Die vollständige Rehabilitation von Kindern mit LKG-Spalten erfordert nicht nur einen kompletten anatomischen und funktionellen Verschluss der Spaltbildung durch einen operativen Eingriff, sondern auch den Einsatz verschiedener konservativer Behandlungsmaßnahmen. Nur durch eine solche kombinierte Therapie, die eine Langzeitbehandlung von der Geburt bis ins frühe Erwachsenenalter bedingt, sind dauerhafte funktionelle Störungen, wie Sprachprobleme, Schwerhörigkeit als Folge der ungenügenden Ventilation des Mittelohres, Gebissfehlstellungen und Probleme der Nahrungsaufnahme durch Restperforationen im Gaumen, zu vermeiden.

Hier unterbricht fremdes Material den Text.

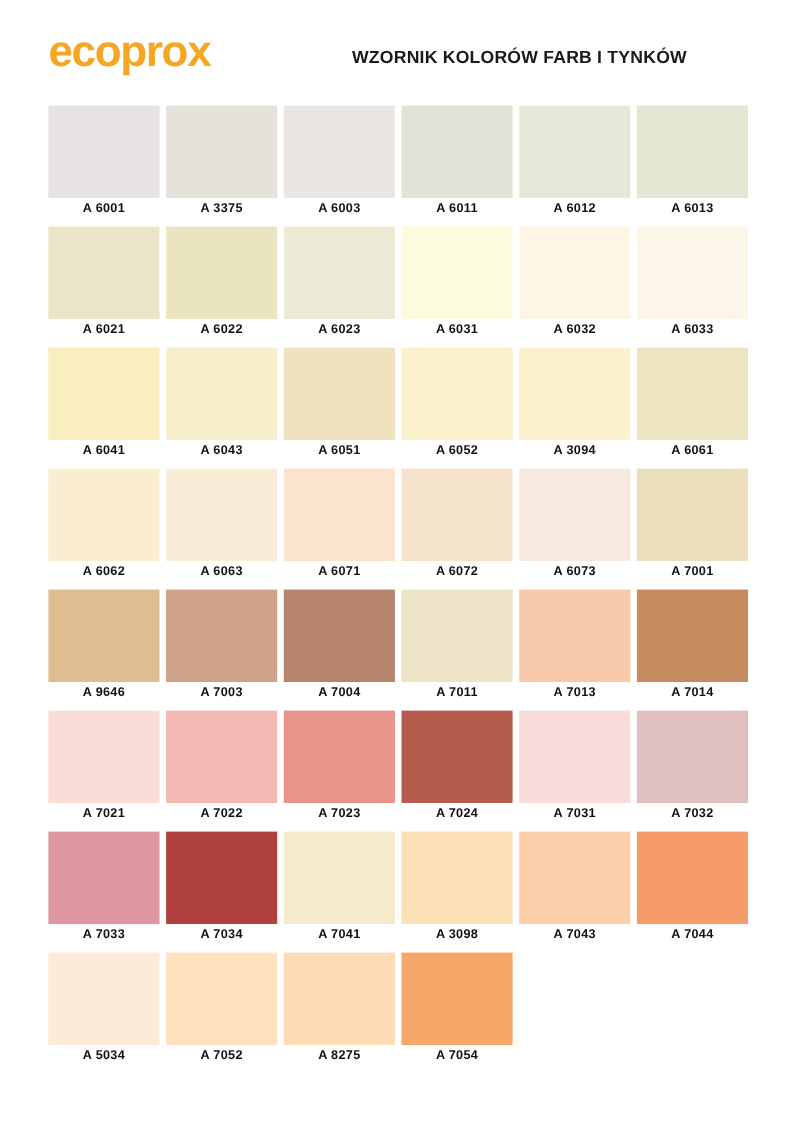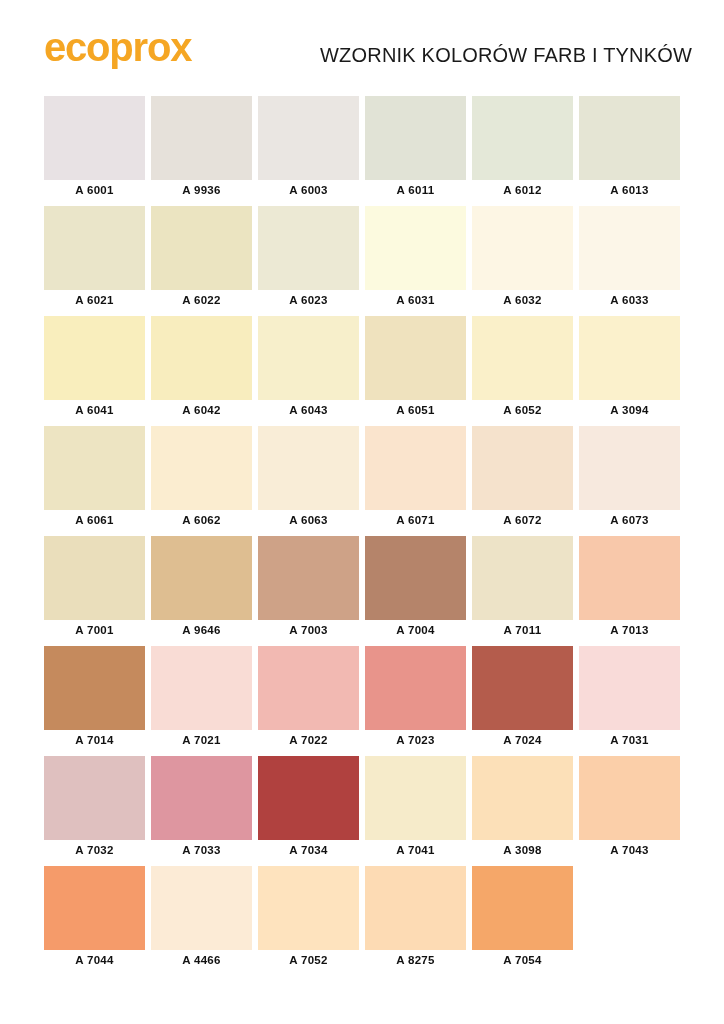--- a/index.html
+++ b/index.html
@@ -31,22 +31,22 @@
     font-weight: bold;
     letter-spacing: -1.2px;
     line-height: 42px;
     color: #F5A623;
     user-select: none;
   }
   #header-title {
     position: absolute;
     left: 320px;
     top: 44px;
-    font-size: 20px;
-    font-weight: normal;
+    font-size: 16px;
+    font-weight: bold;
     letter-spacing: 0.2px;
     color: #1a1a1a;
     white-space: nowrap;
   }
 
   
   #grid {
     position: absolute;
     left: 44px;
     top: 96px;
@@ -87,21 +87,21 @@
   <div id="header-title" style="color: rgb(26, 26, 26);">WZORNIK KOLORÓW FARB I TYNKÓW</div>
 </div>
 
 <div id="grid">
     <div class="swatch-cell">
       <div class="swatch-chip" style="background-color: rgb(232, 226, 228);"></div>
       <div class="swatch-label">A 6001</div>
     </div>
     <div class="swatch-cell">
       <div class="swatch-chip" style="background-color: rgb(230, 225, 218);"></div>
-      <div class="swatch-label">A 9936</div>
+      <div class="swatch-label">A 3375</div>
     </div>
     <div class="swatch-cell">
       <div class="swatch-chip" style="background-color: rgb(234, 230, 226);"></div>
       <div class="swatch-label">A 6003</div>
     </div>
     <div class="swatch-cell">
       <div class="swatch-chip" style="background-color: rgb(225, 227, 214);"></div>
       <div class="swatch-label">A 6011</div>
     </div>
     <div class="swatch-cell">
@@ -134,24 +134,20 @@
     </div>
     <div class="swatch-cell">
       <div class="swatch-chip" style="background-color: rgb(252, 246, 232);"></div>
       <div class="swatch-label">A 6033</div>
     </div>
     <div class="swatch-cell">
       <div class="swatch-chip" style="background-color: rgb(249, 238, 189);"></div>
       <div class="swatch-label">A 6041</div>
     </div>
     <div class="swatch-cell">
-      <div class="swatch-chip" style="background-color: rgb(248, 237, 190);"></div>
-      <div class="swatch-label">A 6042</div>
-    </div>
-    <div class="swatch-cell">
       <div class="swatch-chip" style="background-color: rgb(247, 239, 203);"></div>
       <div class="swatch-label">A 6043</div>
     </div>
     <div class="swatch-cell">
       <div class="swatch-chip" style="background-color: rgb(239, 226, 190);"></div>
       <div class="swatch-label">A 6051</div>
     </div>
     <div class="swatch-cell">
       <div class="swatch-chip" style="background-color: rgb(250, 240, 201);"></div>
       <div class="swatch-label">A 6052</div>
@@ -255,21 +251,21 @@
     <div class="swatch-cell">
       <div class="swatch-chip" style="background-color: rgb(251, 207, 169);"></div>
       <div class="swatch-label">A 7043</div>
     </div>
     <div class="swatch-cell">
       <div class="swatch-chip" style="background-color: rgb(245, 155, 106);"></div>
       <div class="swatch-label">A 7044</div>
     </div>
     <div class="swatch-cell">
       <div class="swatch-chip" style="background-color: rgb(252, 235, 214);"></div>
-      <div class="swatch-label">A 4466</div>
+      <div class="swatch-label">A 5034</div>
     </div>
     <div class="swatch-cell">
       <div class="swatch-chip" style="background-color: rgb(254, 227, 190);"></div>
       <div class="swatch-label">A 7052</div>
     </div>
     <div class="swatch-cell">
       <div class="swatch-chip" style="background-color: rgb(253, 219, 180);"></div>
       <div class="swatch-label">A 8275</div>
     </div>
     <div class="swatch-cell">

Eine solche umfassende Behandlung kann erfahrungsgemäß nur durch ein interdisziplinäres Behandlungsteam in einem Behandlungszentrum erreicht werden. Das ideale Kernbehandlungsteam setzt sich somit aus Mund-, Kiefer- und Gesichtschirurgen, Kieferorthopäden und Phoniatern/Pädaudiologen zusammen.
In Kirgistan (rd. 5 Mio. Einwohner) gibt es pro Jahr ca. 250 – 300 Neuerkrankungen, also Kinder, die mit Lippen-Kiefer-Gaumenspalten geboren werden. Diese Kinder müssen alle bis ins Erwachsenenalter versorgt werden. D.h. innerhalb der nächsten zehn Jahre werden rd. 2.500 Kinder und Jugendliche von dem Spaltenzentrum profitieren. Diese Kinder sollen durch das neu erworbene Know-how der einheimischen Chirurgen und Anästhesisten und die Etablierung einer Kieferorthopädie und einer Phoniatrie / Pädaudiologie vor einer dauerhaften schweren Behinderung bewahrt werden. Denn sie sollen nicht nur von einer schweren Entstellung befreit werden, sondern auch normal essen, hören, atmen und sprechen lernen.